La historia del accidente era casi la misma, mi liderazgo como activista ecológica y las amenazas que no tomé en cuenta. Ricardo me contó con detalles mi trabajo, ¡qué cosas tiene el destino!, yo que jamás he tenido la valentía de enfrentarme a nada, ni a nadie, que todo me da miedo o vergüenza. Sólo me he enterado por los periódicos que la muerte acecha a muchos militantes del medio ambiente.
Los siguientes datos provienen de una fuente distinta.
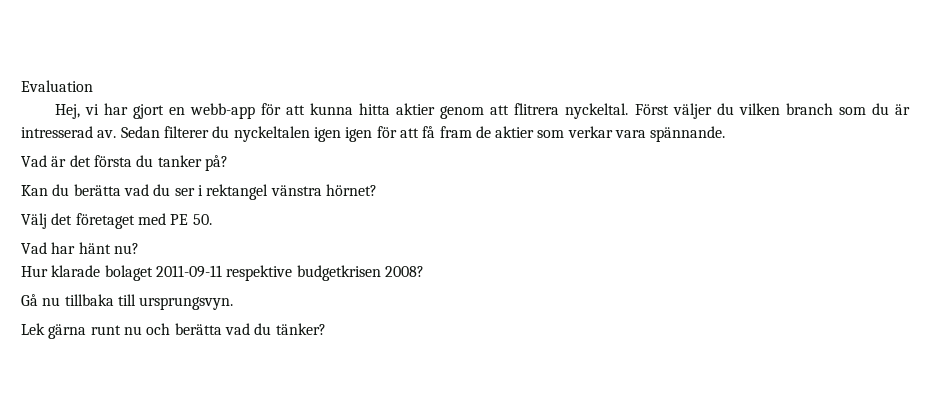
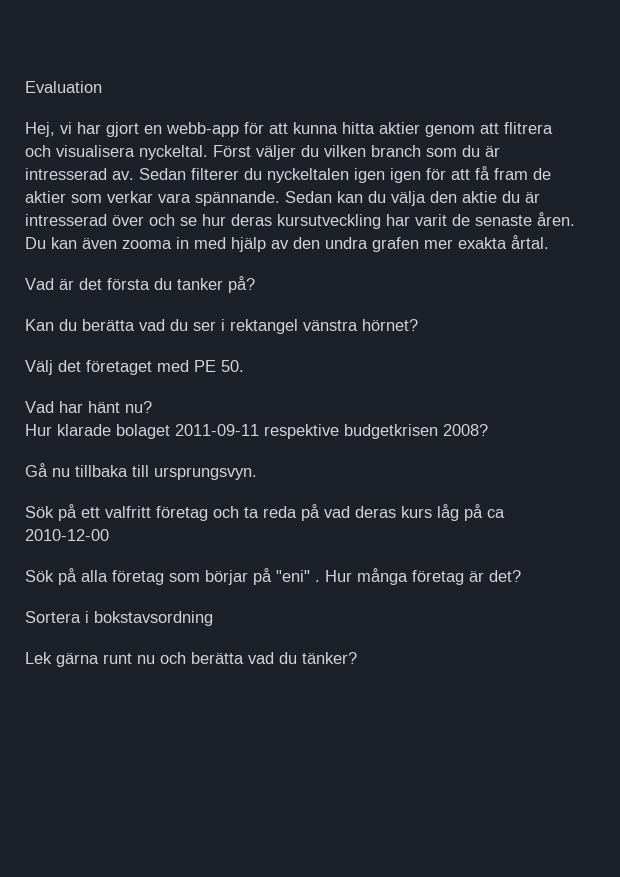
- Hej, vi har gjort en webb-app för att kunna hitta aktier genom att flitrera nyckeltal.
+ Hej, vi har gjort en webb-app för att kunna hitta aktier genom att flitrera och visualisera nyckeltal.
+ Sedan kan du välja den aktie du är intresserad över och se hur deras kursutveckling har varit de senaste åren. Du kan även zooma in med hjälp av den undra grafen mer exakta årtal.
+ Sök på ett valfritt företag och ta reda på vad deras kurs låg på ca 2010-12-00
+ Sök på alla företag som börjar på "eni" . Hur många företag är det?
+ Sortera i bokstavsordning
Sin embargo, de pronto soy nada más y nada menos que una activista de la línea dura, bueno, era, porque no recuerdo nada de esas luchas. ¿Será cierto que sólo soñé las vivencias de Jemiba Magpie y en cualquier momento recobraré mi memoria?

Después de tres años mi memoria sigue siendo la de Jemiba Magpie, no tengo la más mínima idea de cuál será la memoria de Renata. Pero todos creen que “volveré a ser la misma de antes”. Todos están muy seguros del orden que impera en el mundo, de la realidad inquebrantable del mundo, y eso me da miedo. ¿Cómo puedo estar segura de que no soy un espejismo de Jemiba Magpie o una pesadilla de Renata? ¿Qué pensaría Ricardo si supiera que cada día me reinvento para él? Por cierto, siempre me habló de plantas, pero no dijo en ningún momento que fueran flores, ¿qué flores serían esas por las que estuve a punto de morir?

—¿Qué flores eran esas? —le pregunté a la enfermera.

—Hortensias, señora Renata, ¡y qué lindas se veían!, hortensias azules.